Mr. Angell: “Alright, we’ll be starting our math test now…”
Student: “Is this an iPad test or paper and pencil?”
Mr. Angell: “Paper and pencil.”
Resounding from Class: “YESSSSSS!!!”
In my time here, I’m beginning to see what I believe is an “Inevitable Reversal” in student excitement for modes of instruction and learning: Reversal, simply a reflection of the fact that line 3 of the above dialogue could have been replaced with “computer” and been placed in my 6th grade classroom 8 years ago, and Inevitable because of my belief that students are, and always will be, intrigued by what is the least commonplace in their classroom.
I believe this reversal has created an unanticipated positive impact for classrooms in that students are now, more than ever, excited to do paper and pencil work. Once individual technology programs are implemented for a year or two, students begin to see past the “shiny factor” and use the tech as a supplemental tool and a common amenity…just like paper and pencils used to be. This paradigm shift, then, creates a vacancy in the “less frequently used, excitement-creating tool” department where technology used to occupy. This role can be filled by actual physical (rather than digital) writing, drawing, and creating…and is met with the same excitement that digital creation used to be. As I’ve stated in previous blogs, I fully believe that in order to most effectively implement technology in our classrooms as 21st Century educators, we must get past the “shiny factor” and remember we are teaching content through technology tools…not replacing content with the teaching of technology. Dialogue and moments like the beginning of today’s post give me hope that, given time, schools can definitely reach this point.
I never want my intentions to be misunderstood, though. I fully endorse technology implementation. There are countless benefits to effective integration, but the keyword is indeed “effective.” When teachers “do it right,” the products students can produce and their quality of work can be truly remarkable. Mr. Angell’s class is beginning to do just this by synthesizing their written science work into professional looking digital work using the Office Suite…most specifically “Pages.”
All three of these apps are relatively user friendly and are almost interchangeable with Microsoft Word, PowerPoint, and Excel. Some limitations present themselves when using the app versions, simply because there are fewer functions without the use of a mouse and formal keyboard, but general functions and tools allow most all necessary tasks to be done on the iPad.
Students, during the past week, have been working on understanding “modes of text,” and what causes textbooks to be written in specific ways through utilization of bold text, highlighting, and photos with captions. They have been composing their own textbooks, writing and drawing pictures by hand, to teach 2nd grade students at one of the district’s elementary schools about physical and chemical changes and states of matter.
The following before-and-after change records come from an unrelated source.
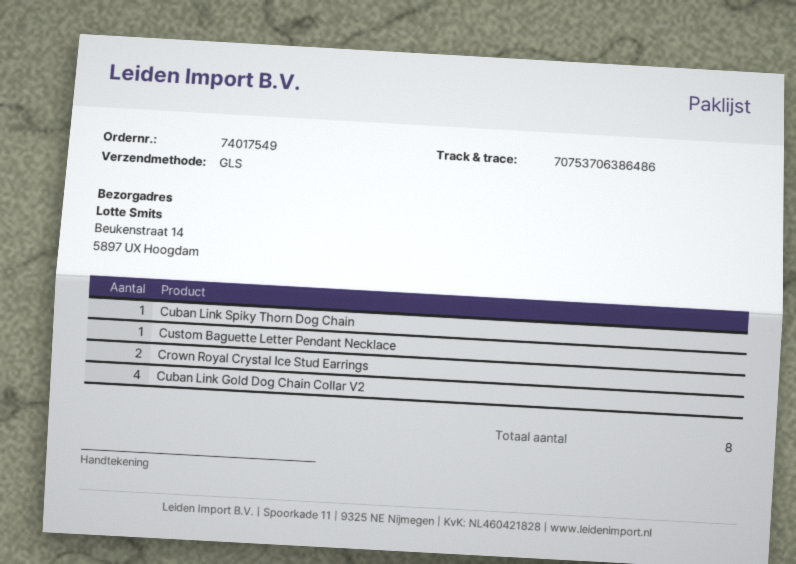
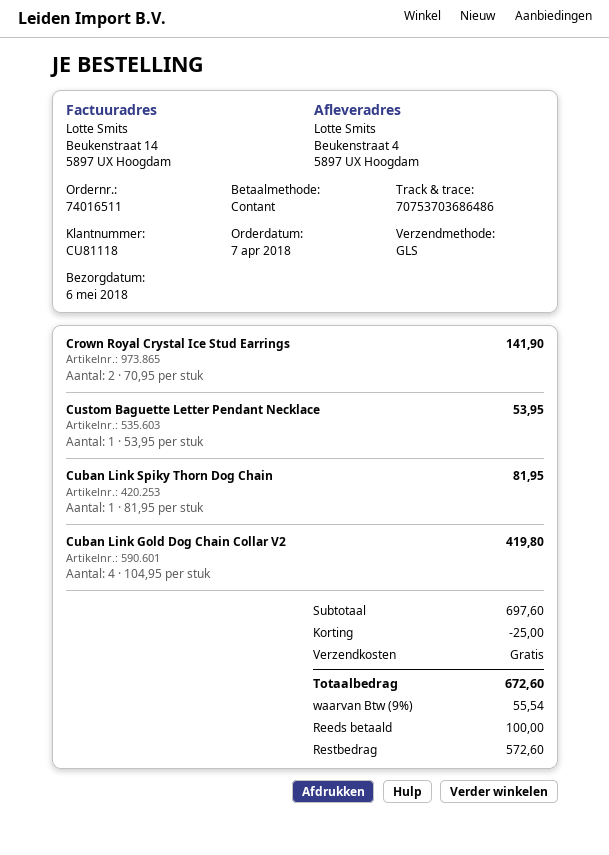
order number: 74017549 -> 74016511
tracking number: 70753706386486 -> 70753703686486
ship to: Beukenstraat 14, 5897 UX Hoogdam -> Beukenstraat 4, 5897 UX Hoogdam

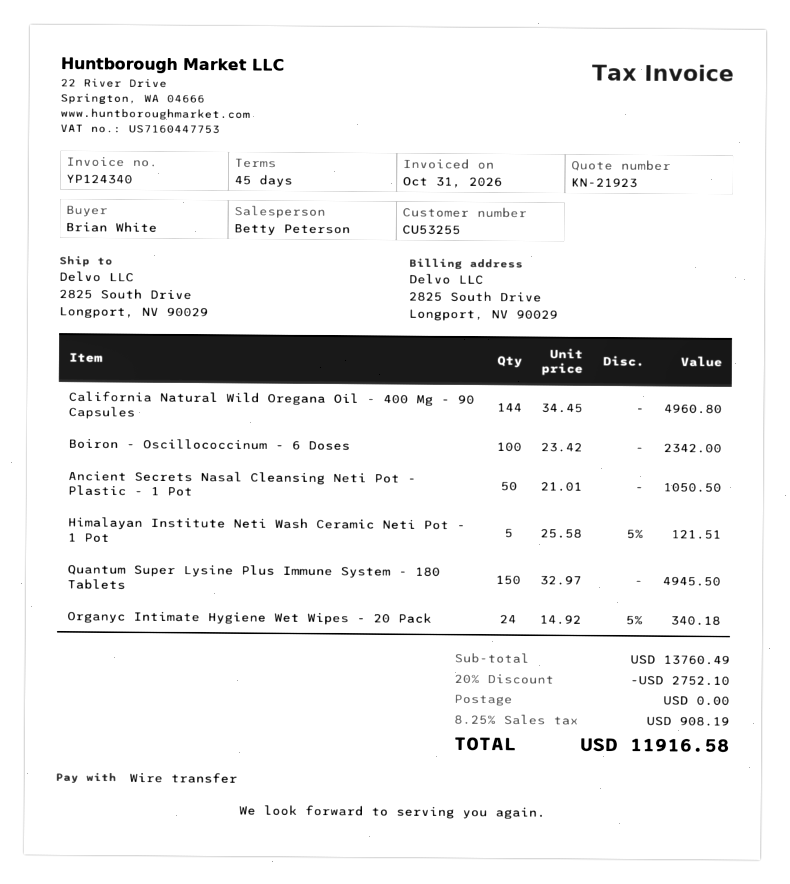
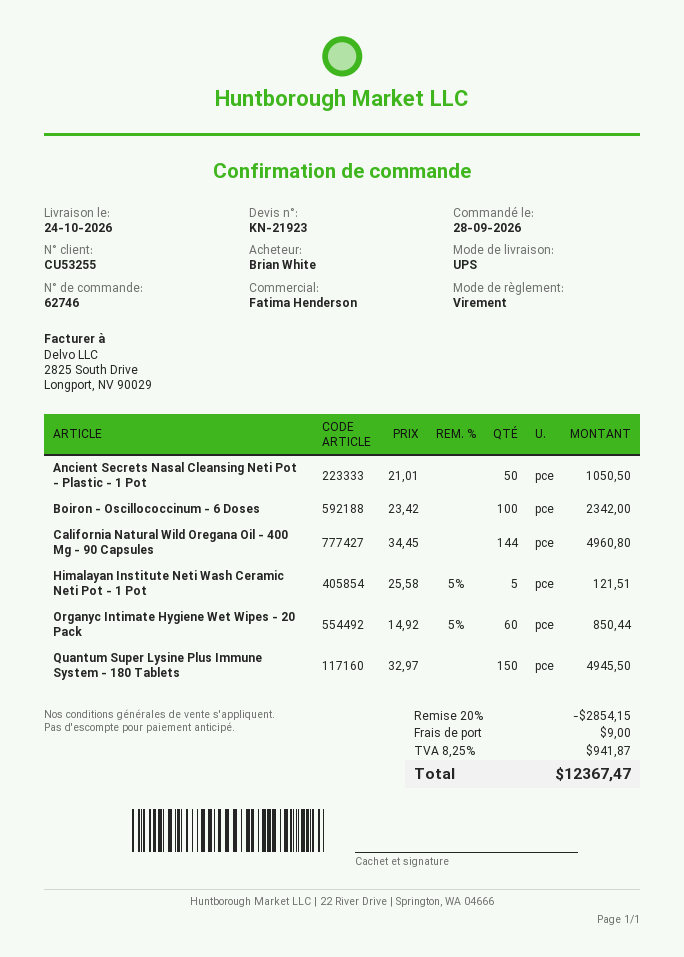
sales rep: Betty Peterson -> Fatima Henderson
Organyc Intimate Hygiene Wet Wipes - 20 Pack: 24 x 14.92 - 5% = 340.18 -> 60 x 14.92 - 5% = 850.44
discount: 20% = 2752.10 -> 20% = 2854.15
shipping: 0.00 -> 9.00
tax: 8.25% = 908.19 -> 8.25% = 941.87
total: 11916.58 -> 12367.47

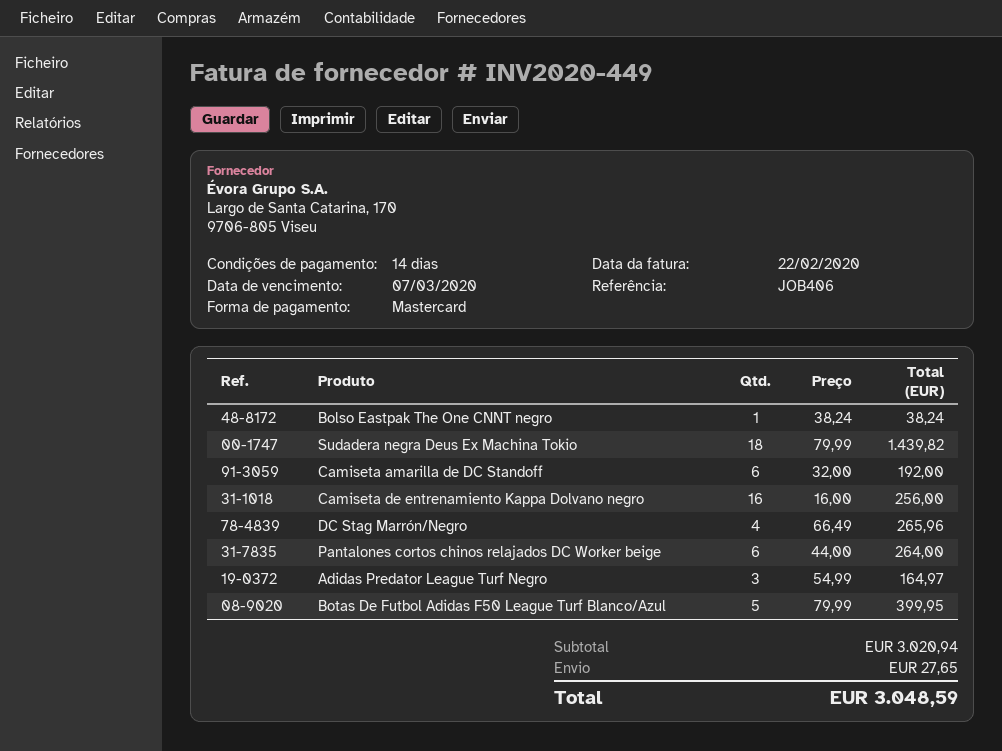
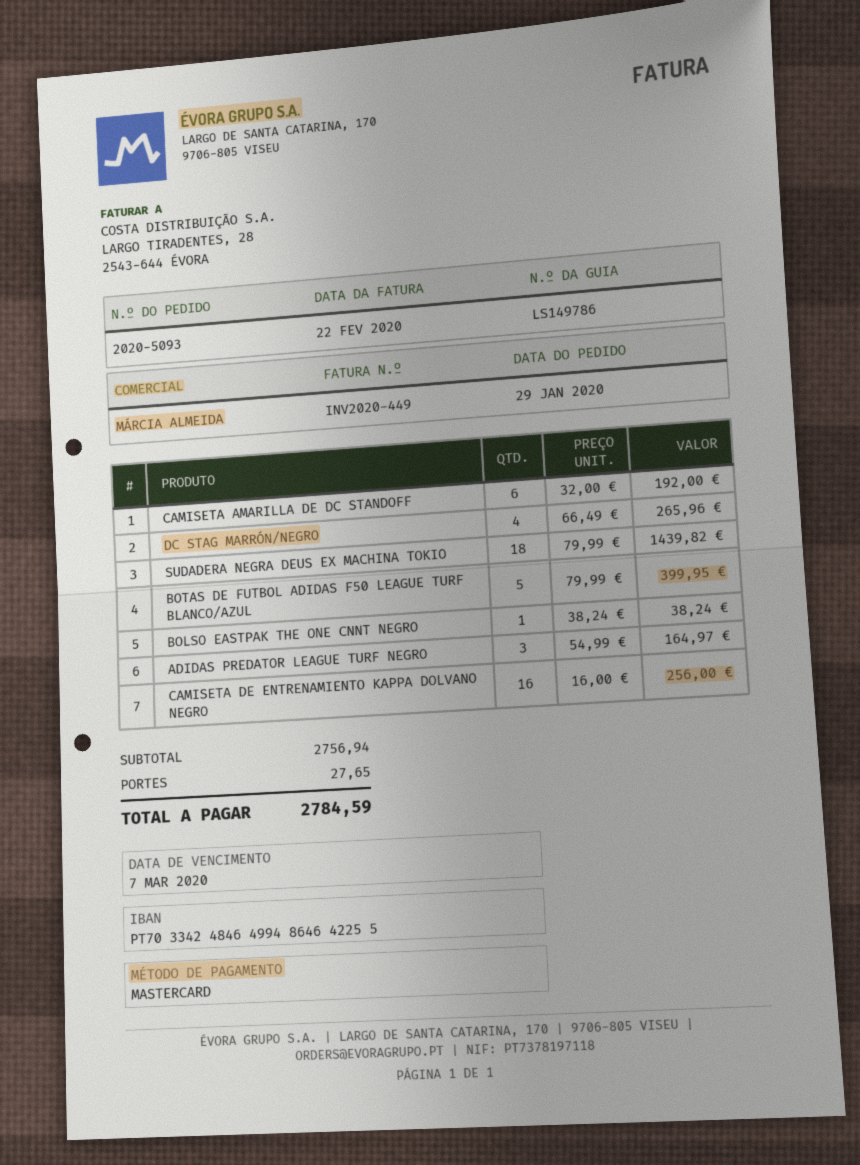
Pantalones cortos chinos relajados DC Worker beige: 6 x 44.00 = 264.00 -> none
subtotal: 3020.94 -> 2756.94
total: 3048.59 -> 2784.59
Today marked the beginning of a final step on the project in the transformation of their textbooks into a digital format.
Though still in the rough beginning stages, it is intriguing to see what students are able to do through the “Pages” application to turn their hand-drawn/hand-written work into a more polished and digital representation. Apple has been thinking on this topic themselves, beginning to change the way schools look at textbooks in general by creating interactive versions. Additionally, Apple is beginning to make resources available for educators to easily create their own textbooks. All of this is still a work in progress, but portrays an exciting and interactive future for textbook use.
So…how do we change our classrooms to create a constant “resounding yesssss!” from our students like I have heard this week? I believe the key is constant change, variation, and interaction in learning. Students don’t want to use iPads all the time, nor do they want to write things by hand all the time. They would rather not sit down all the time, and don’t really enjoy constant lecture. They would rather not always interact in a student-centered classroom, nor a teacher-centered one. What students want and thrive in is variety. By avoiding the “rut” and varying instruction (which when not done is honestly only laziness on the part of educators), students will remain consistently invested, excited to come to class, and will remain mentally tuned in, anticipating what might happen next. Technology can be a huge proponent for this variation, but paradoxically it can hinder it by facilitating a predictable pattern. As 21st Century educators, we need to strive for daily instances resulting in a “resounding yesssss!” in our classrooms. By becoming an agent for change and variation, we not only enhance the learning experience for our students, but we consistently keep them invested…and that’s what school is supposed to be about, isn’t it?